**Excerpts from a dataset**
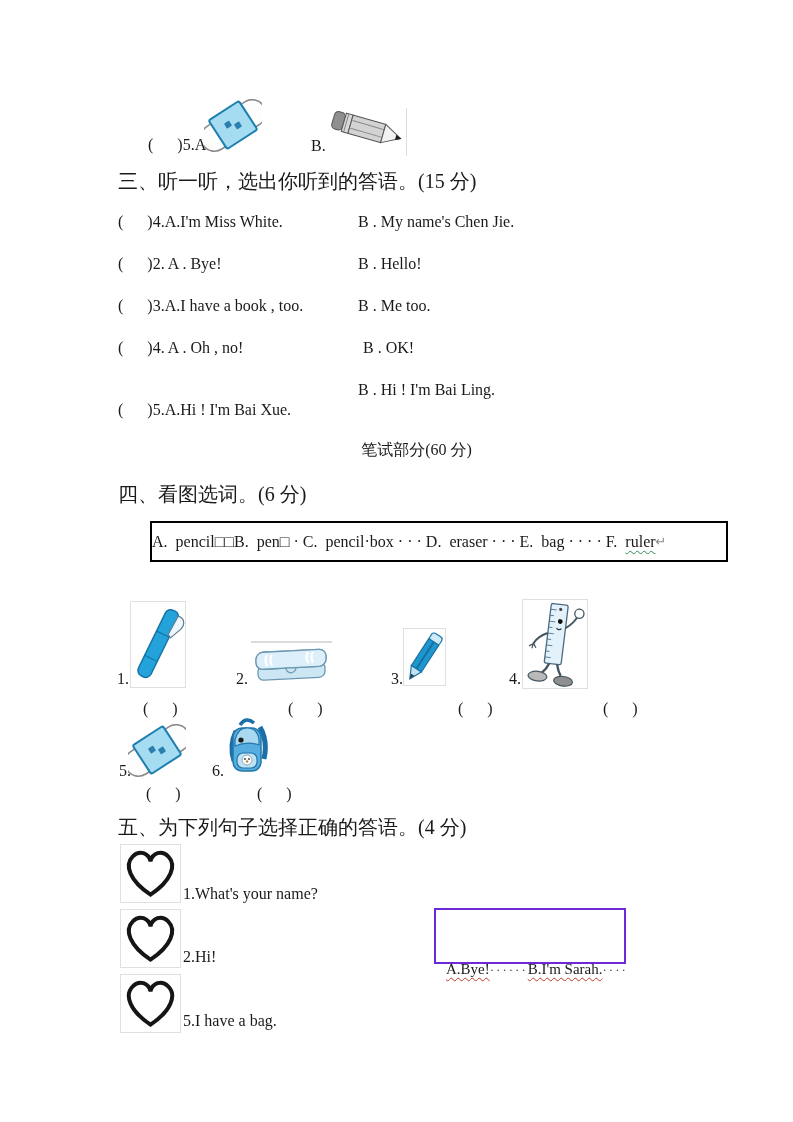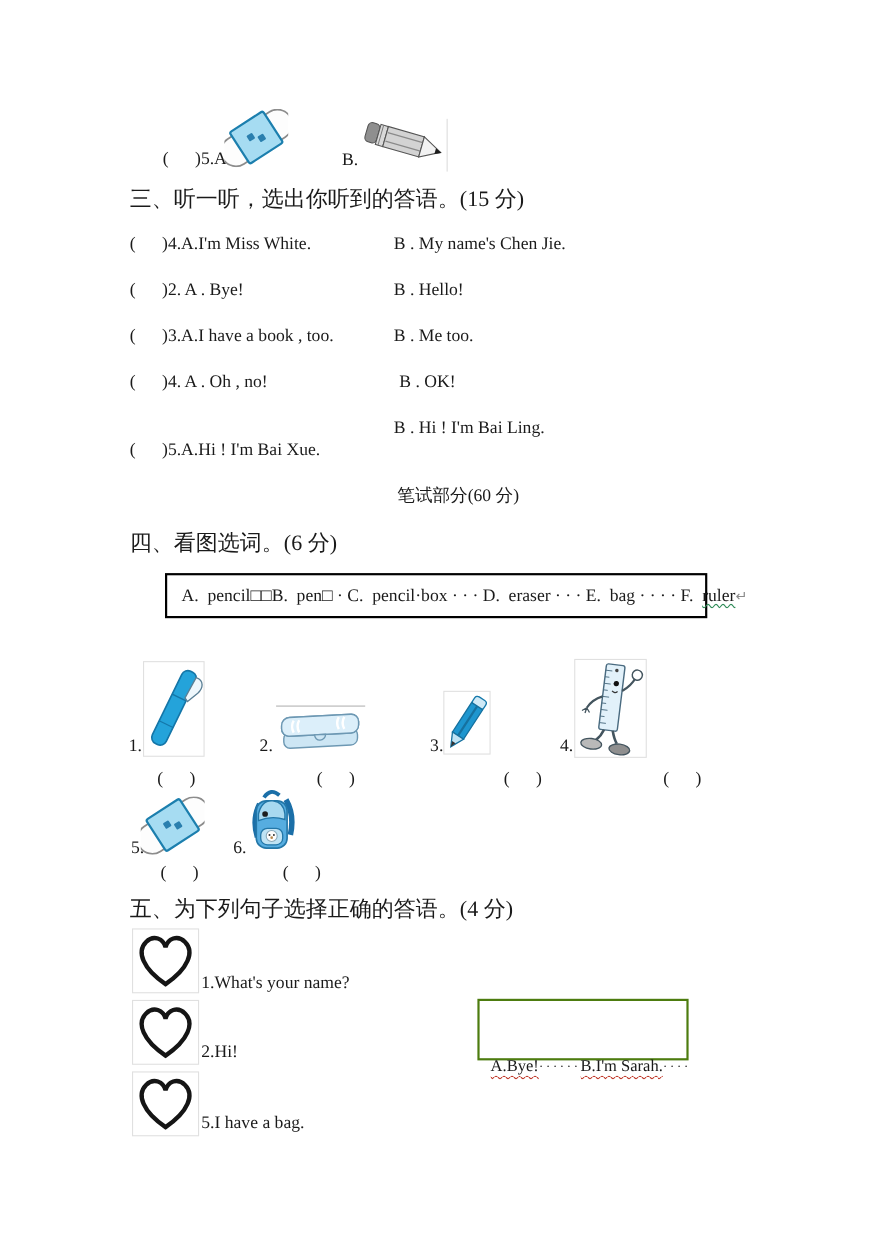--- a/index.html
+++ b/index.html
@@ -10,9 +10,9 @@
   .img{position:absolute;}
   .img svg{display:block;width:100%;height:100%;}
   .lightbox{border:1px solid #e0e0e0;background:#fff;}
-  .wordbox{position:absolute;left:150px;top:521px;width:493px;height:41px;
+  .wordbox{position:absolute;left:150px;top:521px;width:578px;height:41px;
            border:2px solid #000;box-sizing:border-box;display:flex;align-items:center;
-           padding-left:13px;font-size:16px;white-space:pre;}
+           font-size:16px;white-space:pre;}
   .ansbox{position:absolute;left:434px;top:908px;width:192px;height:56px;
           border:2px solid #4d7c0f;box-sizing:border-box;padding:7px 0 0 10px;
           font-size:15px;line-height:21px;white-space:pre;}

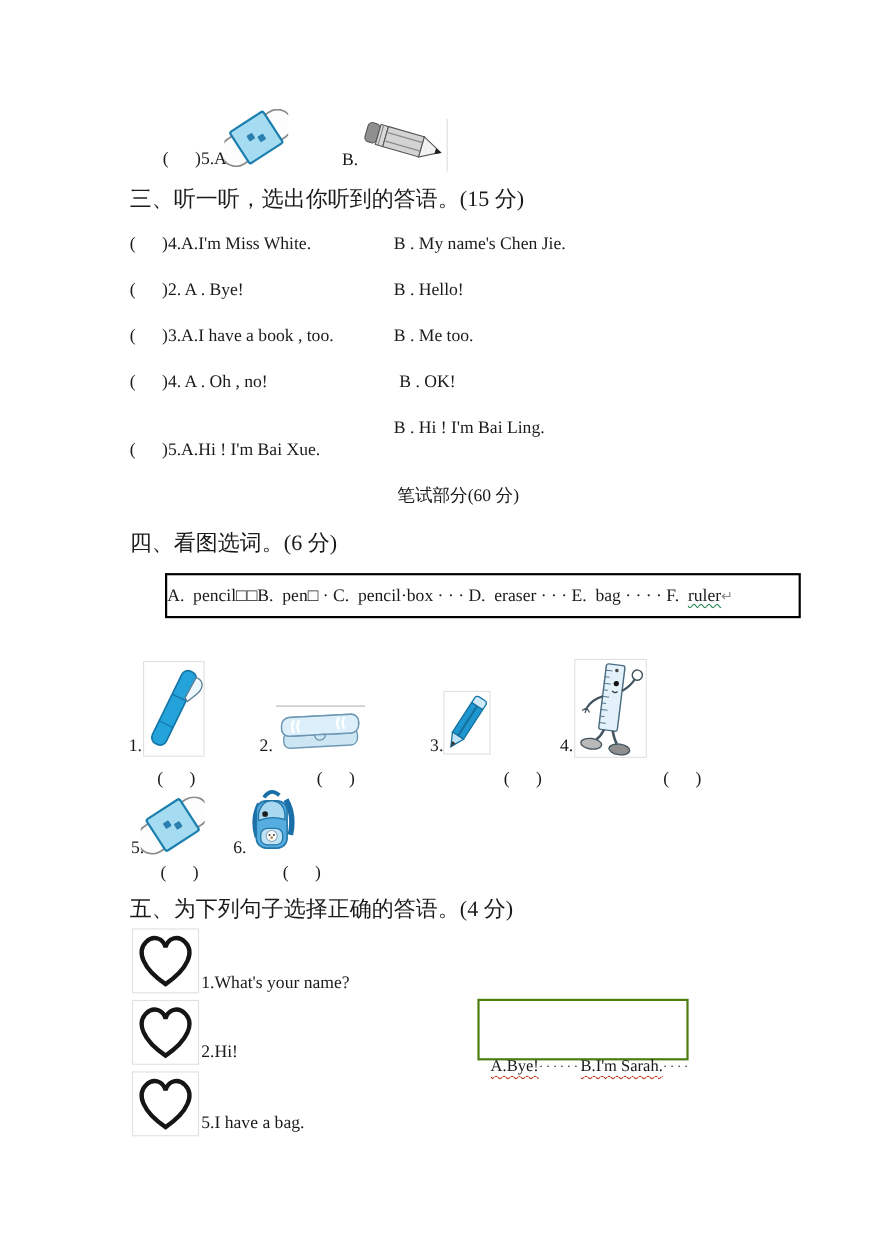--- a/index.html
+++ b/index.html
@@ -14,7 +14,7 @@
            border:2px solid #000;box-sizing:border-box;display:flex;align-items:center;
            font-size:16px;white-space:pre;}
   .ansbox{position:absolute;left:434px;top:908px;width:192px;height:56px;
-          border:2px solid #4d7c0f;box-sizing:border-box;padding:7px 0 0 10px;
+          border:2px solid #6d28d9;box-sizing:border-box;padding:7px 0 0 10px;
           font-size:15px;line-height:21px;white-space:pre;}
   .wavy-red{text-decoration-line:underline;text-decoration-style:wavy;
             text-decoration-color:#c03a2b;text-decoration-thickness:1px;text-underline-offset:3px;}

**Task to carry out**
Among the entries above, tally each line with the string "padding" and state that figure only.

**Response area**
4